**Try it:** Tally every line of the material where "代替GB" occurs, then write the total by itself.
___ Dataset records ___
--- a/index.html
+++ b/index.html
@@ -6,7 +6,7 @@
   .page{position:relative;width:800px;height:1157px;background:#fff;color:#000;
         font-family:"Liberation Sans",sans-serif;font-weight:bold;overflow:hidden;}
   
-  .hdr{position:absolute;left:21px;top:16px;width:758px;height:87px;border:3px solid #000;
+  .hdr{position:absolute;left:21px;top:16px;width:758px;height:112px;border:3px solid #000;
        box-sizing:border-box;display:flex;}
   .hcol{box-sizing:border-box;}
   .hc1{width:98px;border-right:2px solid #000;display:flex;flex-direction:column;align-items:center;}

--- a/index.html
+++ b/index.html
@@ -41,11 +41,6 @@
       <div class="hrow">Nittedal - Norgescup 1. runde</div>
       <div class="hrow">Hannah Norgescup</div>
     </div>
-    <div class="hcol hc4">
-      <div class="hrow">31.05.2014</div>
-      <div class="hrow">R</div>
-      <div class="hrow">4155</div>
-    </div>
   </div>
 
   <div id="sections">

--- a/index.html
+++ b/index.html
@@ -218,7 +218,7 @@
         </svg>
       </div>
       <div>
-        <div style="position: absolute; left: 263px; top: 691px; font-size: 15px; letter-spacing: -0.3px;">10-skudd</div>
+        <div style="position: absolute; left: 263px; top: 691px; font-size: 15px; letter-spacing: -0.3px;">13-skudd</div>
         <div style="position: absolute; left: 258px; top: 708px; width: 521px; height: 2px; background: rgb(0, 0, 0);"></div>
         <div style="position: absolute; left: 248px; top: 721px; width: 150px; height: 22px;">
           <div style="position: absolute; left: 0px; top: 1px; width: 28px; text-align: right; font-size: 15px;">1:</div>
___
___ Dataset records ___
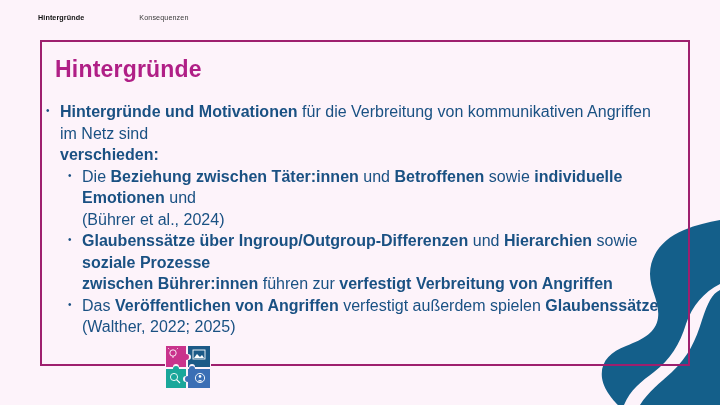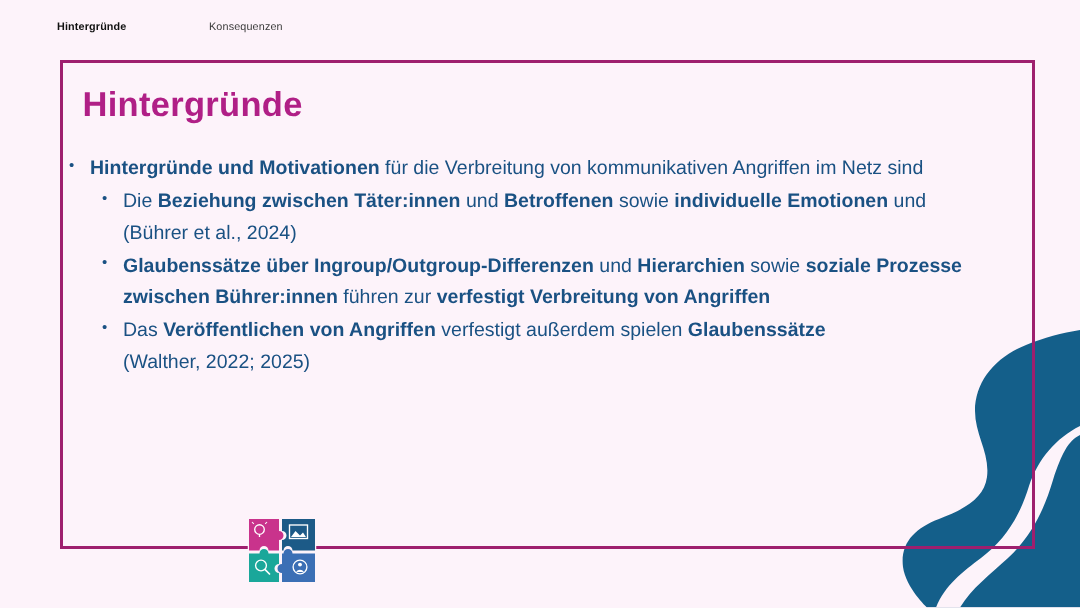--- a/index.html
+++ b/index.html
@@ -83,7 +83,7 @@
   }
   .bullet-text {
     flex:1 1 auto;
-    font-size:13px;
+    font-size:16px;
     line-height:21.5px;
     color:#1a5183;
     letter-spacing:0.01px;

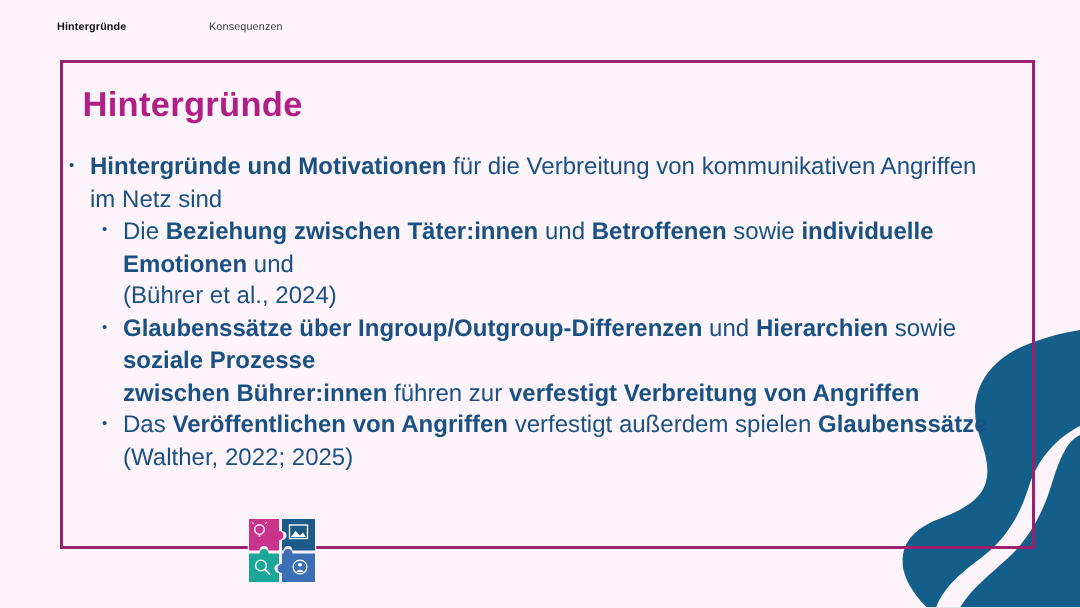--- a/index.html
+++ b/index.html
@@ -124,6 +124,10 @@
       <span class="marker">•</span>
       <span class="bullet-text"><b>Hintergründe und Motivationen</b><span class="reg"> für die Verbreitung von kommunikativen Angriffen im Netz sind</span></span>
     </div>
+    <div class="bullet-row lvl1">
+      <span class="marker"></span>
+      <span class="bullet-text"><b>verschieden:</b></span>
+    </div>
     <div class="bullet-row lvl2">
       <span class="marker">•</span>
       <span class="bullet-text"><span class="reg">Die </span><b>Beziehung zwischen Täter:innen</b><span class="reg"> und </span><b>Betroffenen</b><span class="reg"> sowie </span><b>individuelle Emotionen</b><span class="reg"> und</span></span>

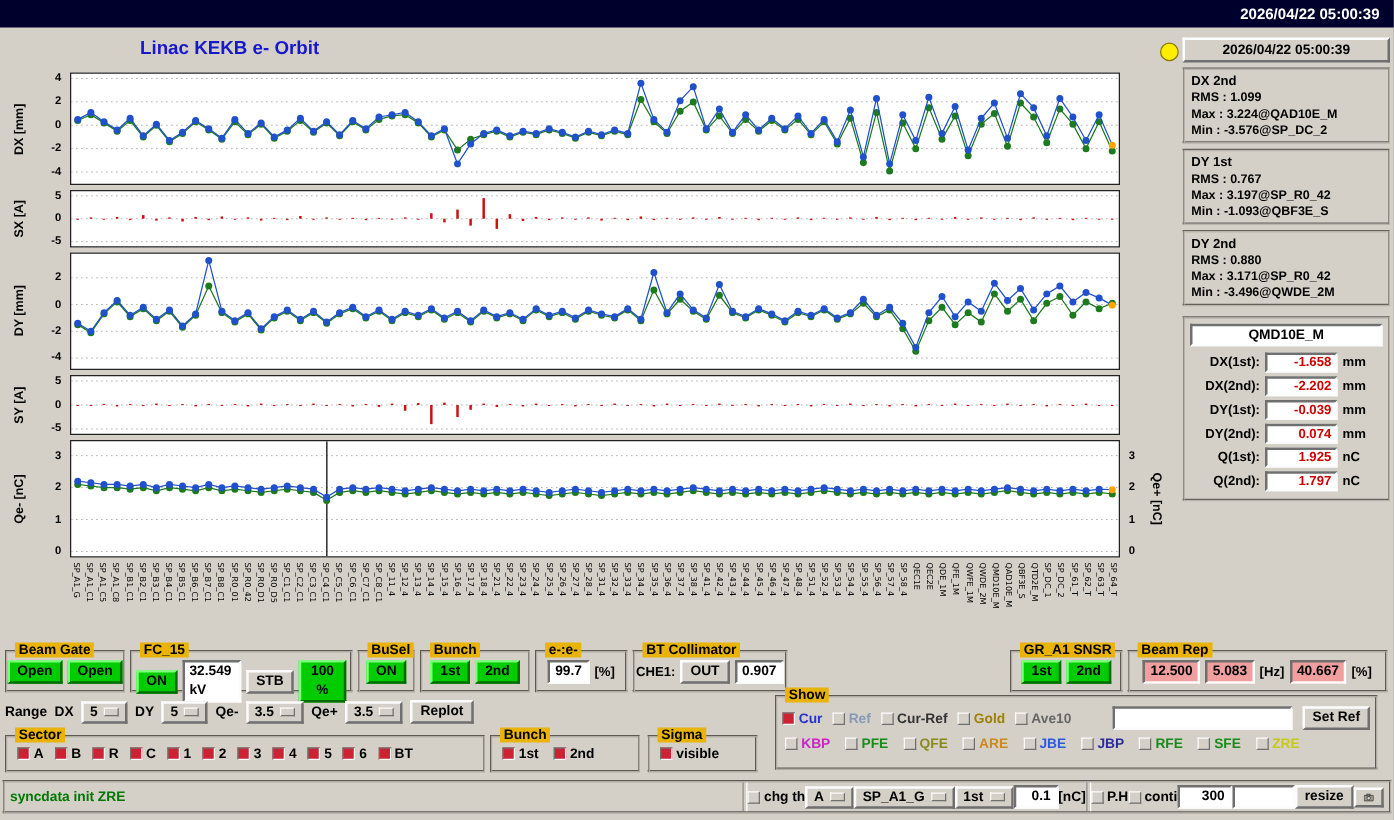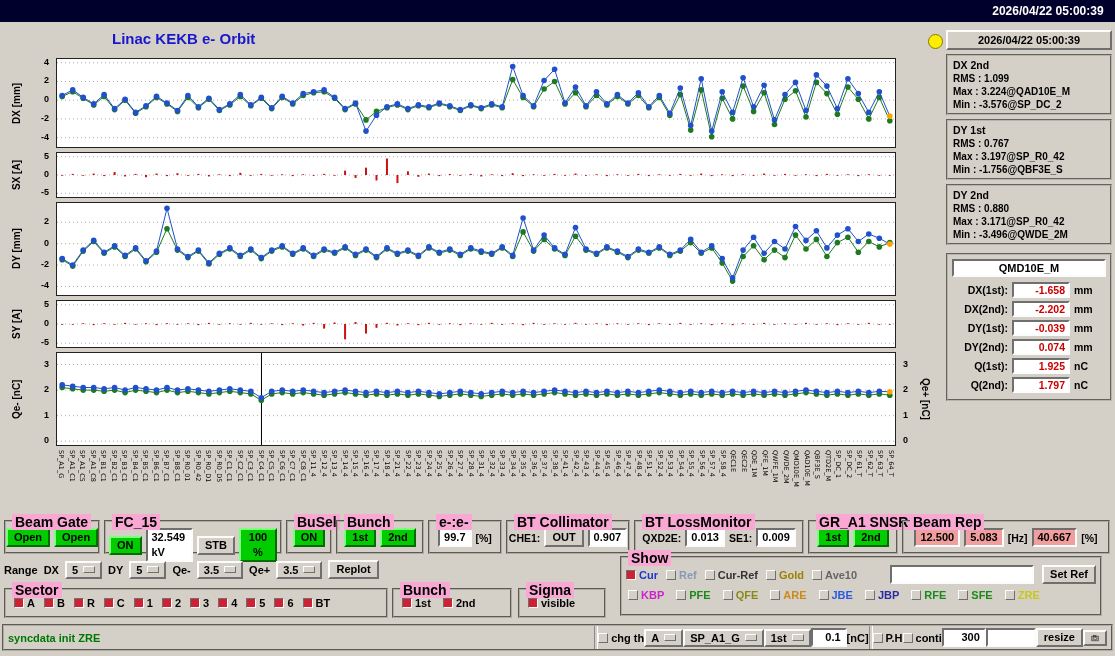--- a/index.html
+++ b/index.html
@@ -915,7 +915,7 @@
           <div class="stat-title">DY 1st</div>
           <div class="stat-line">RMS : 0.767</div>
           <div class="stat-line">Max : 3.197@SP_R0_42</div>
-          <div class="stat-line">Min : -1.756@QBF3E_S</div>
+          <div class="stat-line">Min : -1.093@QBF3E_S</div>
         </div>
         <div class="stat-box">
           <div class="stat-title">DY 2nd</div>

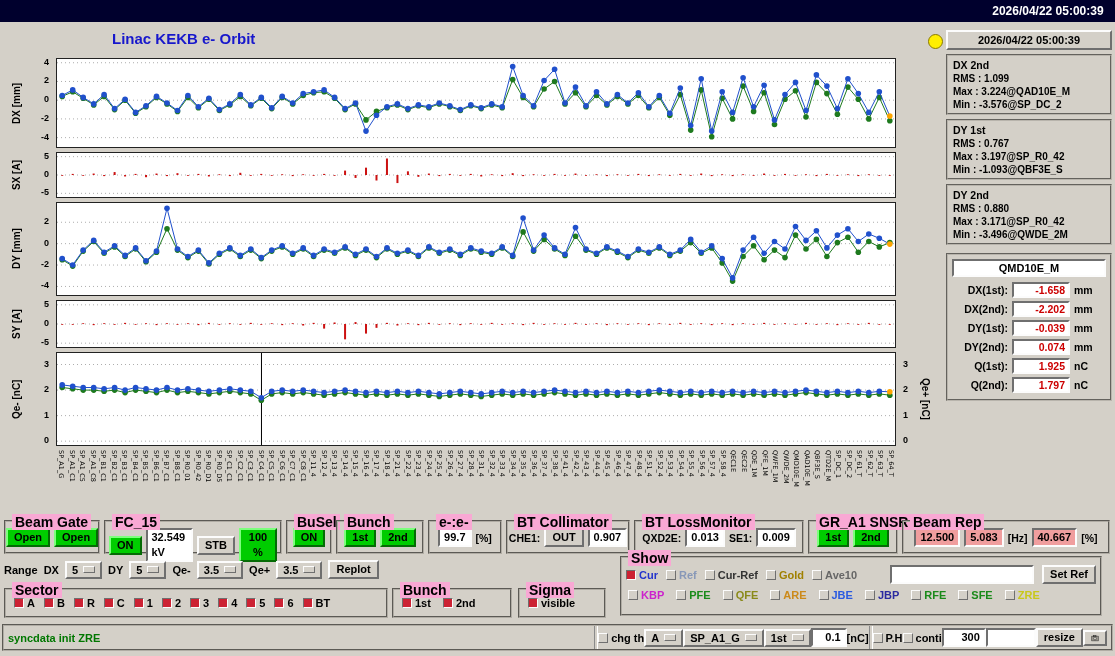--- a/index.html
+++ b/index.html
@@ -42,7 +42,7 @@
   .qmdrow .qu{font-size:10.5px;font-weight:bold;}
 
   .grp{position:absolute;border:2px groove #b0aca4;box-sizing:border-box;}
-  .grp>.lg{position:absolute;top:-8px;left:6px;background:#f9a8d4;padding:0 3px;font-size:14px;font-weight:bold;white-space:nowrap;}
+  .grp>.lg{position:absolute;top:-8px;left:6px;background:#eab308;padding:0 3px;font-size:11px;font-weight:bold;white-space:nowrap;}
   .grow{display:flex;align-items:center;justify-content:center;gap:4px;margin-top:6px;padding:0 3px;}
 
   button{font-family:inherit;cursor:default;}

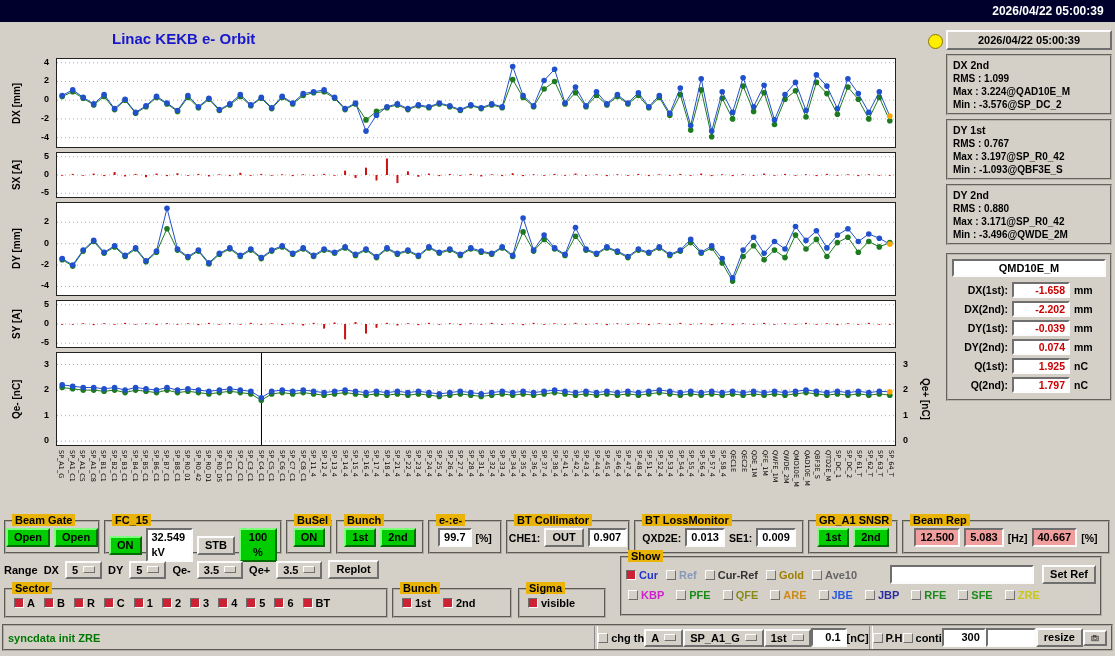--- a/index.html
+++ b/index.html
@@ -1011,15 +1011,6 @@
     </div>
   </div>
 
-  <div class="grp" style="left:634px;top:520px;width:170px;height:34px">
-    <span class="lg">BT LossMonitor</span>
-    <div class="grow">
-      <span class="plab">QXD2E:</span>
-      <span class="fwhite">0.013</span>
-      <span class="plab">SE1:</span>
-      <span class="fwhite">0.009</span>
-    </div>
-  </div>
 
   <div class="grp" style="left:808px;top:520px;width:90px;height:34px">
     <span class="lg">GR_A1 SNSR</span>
___
___ Dataset records ___
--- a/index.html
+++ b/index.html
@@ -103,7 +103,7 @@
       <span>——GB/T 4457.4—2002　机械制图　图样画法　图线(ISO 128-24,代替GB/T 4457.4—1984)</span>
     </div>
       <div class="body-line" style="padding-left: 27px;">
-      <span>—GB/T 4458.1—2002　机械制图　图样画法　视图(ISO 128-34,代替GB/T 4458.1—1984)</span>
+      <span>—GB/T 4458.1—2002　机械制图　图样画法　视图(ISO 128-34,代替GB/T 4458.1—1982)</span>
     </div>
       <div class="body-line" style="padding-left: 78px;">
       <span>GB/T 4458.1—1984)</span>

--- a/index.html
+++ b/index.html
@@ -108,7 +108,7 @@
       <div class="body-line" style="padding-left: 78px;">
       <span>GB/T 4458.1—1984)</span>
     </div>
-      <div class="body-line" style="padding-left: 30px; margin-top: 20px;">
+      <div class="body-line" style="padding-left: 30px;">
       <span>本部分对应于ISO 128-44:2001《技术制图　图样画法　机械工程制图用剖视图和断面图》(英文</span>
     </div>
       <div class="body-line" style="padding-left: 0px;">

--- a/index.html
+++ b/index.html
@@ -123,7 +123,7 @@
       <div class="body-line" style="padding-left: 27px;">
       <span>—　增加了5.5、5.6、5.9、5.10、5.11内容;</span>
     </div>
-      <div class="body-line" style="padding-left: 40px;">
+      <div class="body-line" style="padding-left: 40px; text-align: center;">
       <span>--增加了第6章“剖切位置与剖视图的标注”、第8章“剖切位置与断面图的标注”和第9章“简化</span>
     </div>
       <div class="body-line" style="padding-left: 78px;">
___
**Answer area:** 3